> **ABOUT THIS EXERCISE**
Restate all of the entries verbatim.

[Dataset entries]
------------------------------------------------------------------------
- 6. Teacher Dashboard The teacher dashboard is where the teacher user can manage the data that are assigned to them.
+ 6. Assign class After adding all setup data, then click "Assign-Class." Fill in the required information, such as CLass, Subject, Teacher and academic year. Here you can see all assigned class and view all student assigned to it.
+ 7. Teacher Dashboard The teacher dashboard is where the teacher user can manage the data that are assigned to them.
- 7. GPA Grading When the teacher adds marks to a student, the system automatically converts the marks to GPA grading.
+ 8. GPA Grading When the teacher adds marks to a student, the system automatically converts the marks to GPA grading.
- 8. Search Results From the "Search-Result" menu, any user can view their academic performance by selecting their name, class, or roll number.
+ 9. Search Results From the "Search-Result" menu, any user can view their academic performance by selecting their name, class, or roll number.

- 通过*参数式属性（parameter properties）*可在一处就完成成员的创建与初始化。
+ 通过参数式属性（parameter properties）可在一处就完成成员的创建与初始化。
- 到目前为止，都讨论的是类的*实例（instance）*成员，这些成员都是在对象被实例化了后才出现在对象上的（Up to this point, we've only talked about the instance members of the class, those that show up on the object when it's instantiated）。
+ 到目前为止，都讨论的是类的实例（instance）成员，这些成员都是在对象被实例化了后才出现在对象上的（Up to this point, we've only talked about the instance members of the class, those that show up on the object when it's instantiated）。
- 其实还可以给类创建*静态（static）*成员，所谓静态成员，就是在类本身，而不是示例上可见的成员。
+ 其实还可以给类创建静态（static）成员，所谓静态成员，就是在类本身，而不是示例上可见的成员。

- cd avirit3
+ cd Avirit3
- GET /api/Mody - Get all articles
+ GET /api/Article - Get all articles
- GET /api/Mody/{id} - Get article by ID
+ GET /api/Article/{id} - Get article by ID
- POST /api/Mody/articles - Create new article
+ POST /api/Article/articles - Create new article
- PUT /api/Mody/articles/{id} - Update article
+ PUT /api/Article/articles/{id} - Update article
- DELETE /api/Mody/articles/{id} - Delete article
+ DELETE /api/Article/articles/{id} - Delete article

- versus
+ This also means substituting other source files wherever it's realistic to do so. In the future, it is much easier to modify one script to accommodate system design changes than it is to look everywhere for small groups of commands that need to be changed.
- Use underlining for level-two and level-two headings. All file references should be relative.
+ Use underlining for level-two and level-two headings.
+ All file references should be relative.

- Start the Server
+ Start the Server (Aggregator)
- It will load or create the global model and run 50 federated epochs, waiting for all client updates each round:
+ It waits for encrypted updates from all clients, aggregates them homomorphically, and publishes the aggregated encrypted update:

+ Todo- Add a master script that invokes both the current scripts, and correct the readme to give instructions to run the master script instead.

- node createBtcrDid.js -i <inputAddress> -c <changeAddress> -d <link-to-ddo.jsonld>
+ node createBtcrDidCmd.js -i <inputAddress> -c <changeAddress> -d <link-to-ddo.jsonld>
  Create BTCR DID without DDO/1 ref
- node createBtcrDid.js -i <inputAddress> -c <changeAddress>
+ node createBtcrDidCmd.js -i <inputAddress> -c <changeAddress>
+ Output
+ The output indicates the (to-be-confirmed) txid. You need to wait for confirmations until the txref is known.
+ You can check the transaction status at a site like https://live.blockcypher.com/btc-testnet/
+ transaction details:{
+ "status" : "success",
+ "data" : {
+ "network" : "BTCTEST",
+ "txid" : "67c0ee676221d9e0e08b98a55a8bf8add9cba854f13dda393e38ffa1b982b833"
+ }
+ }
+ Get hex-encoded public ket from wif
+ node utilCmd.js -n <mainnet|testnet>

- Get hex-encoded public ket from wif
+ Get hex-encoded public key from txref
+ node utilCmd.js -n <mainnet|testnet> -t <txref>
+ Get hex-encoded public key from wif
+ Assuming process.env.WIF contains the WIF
------------------------------------------------------------------------
> **ANSWER TO THIS TASK**
- 6. Teacher Dashboard The teacher dashboard is where the teacher user can manage the data that are assigned to them.
+ 6. Assign class After adding all setup data, then click "Assign-Class." Fill in the required information, such as CLass, Subject, Teacher and academic year. Here you can see all assigned class and view all student assigned to it.
+ 7. Teacher Dashboard The teacher dashboard is where the teacher user can manage the data that are assigned to them.
- 7. GPA Grading When the teacher adds marks to a student, the system automatically converts the marks to GPA grading.
+ 8. GPA Grading When the teacher adds marks to a student, the system automatically converts the marks to GPA grading.
- 8. Search Results From the "Search-Result" menu, any user can view their academic performance by selecting their name, class, or roll number.
+ 9. Search Results From the "Search-Result" menu, any user can view their academic performance by selecting their name, class, or roll number.

- 通过*参数式属性（parameter properties）*可在一处就完成成员的创建与初始化。
+ 通过参数式属性（parameter properties）可在一处就完成成员的创建与初始化。
- 到目前为止，都讨论的是类的*实例（instance）*成员，这些成员都是在对象被实例化了后才出现在对象上的（Up to this point, we've only talked about the instance members of the class, those that show up on the object when it's instantiated）。
+ 到目前为止，都讨论的是类的实例（instance）成员，这些成员都是在对象被实例化了后才出现在对象上的（Up to this point, we've only talked about the instance members of the class, those that show up on the object when it's instantiated）。
- 其实还可以给类创建*静态（static）*成员，所谓静态成员，就是在类本身，而不是示例上可见的成员。
+ 其实还可以给类创建静态（static）成员，所谓静态成员，就是在类本身，而不是示例上可见的成员。

- cd avirit3
+ cd Avirit3
- GET /api/Mody - Get all articles
+ GET /api/Article - Get all articles
- GET /api/Mody/{id} - Get article by ID
+ GET /api/Article/{id} - Get article by ID
- POST /api/Mody/articles - Create new article
+ POST /api/Article/articles - Create new article
- PUT /api/Mody/articles/{id} - Update article
+ PUT /api/Article/articles/{id} - Update article
- DELETE /api/Mody/articles/{id} - Delete article
+ DELETE /api/Article/articles/{id} - Delete article

- versus
+ This also means substituting other source files wherever it's realistic to do so. In the future, it is much easier to modify one script to accommodate system design changes than it is to look everywhere for small groups of commands that need to be changed.
- Use underlining for level-two and level-two headings. All file references should be relative.
+ Use underlining for level-two and level-two headings.
+ All file references should be relative.

- Start the Server
+ Start the Server (Aggregator)
- It will load or create the global model and run 50 federated epochs, waiting for all client updates each round:
+ It waits for encrypted updates from all clients, aggregates them homomorphically, and publishes the aggregated encrypted update:

+ Todo- Add a master script that invokes both the current scripts, and correct the readme to give instructions to run the master script instead.

- node createBtcrDid.js -i <inputAddress> -c <changeAddress> -d <link-to-ddo.jsonld>
+ node createBtcrDidCmd.js -i <inputAddress> -c <changeAddress> -d <link-to-ddo.jsonld>
  Create BTCR DID without DDO/1 ref
- node createBtcrDid.js -i <inputAddress> -c <changeAddress>
+ node createBtcrDidCmd.js -i <inputAddress> -c <changeAddress>
+ Output
+ The output indicates the (to-be-confirmed) txid. You need to wait for confirmations until the txref is known.
+ You can check the transaction status at a site like https://live.blockcypher.com/btc-testnet/
+ transaction details:{
+ "status" : "success",
+ "data" : {
+ "network" : "BTCTEST",
+ "txid" : "67c0ee676221d9e0e08b98a55a8bf8add9cba854f13dda393e38ffa1b982b833"
+ }
+ }
+ Get hex-encoded public ket from wif
+ node utilCmd.js -n <mainnet|testnet>

- Get hex-encoded public ket from wif
+ Get hex-encoded public key from txref
+ node utilCmd.js -n <mainnet|testnet> -t <txref>
+ Get hex-encoded public key from wif
+ Assuming process.env.WIF contains the WIF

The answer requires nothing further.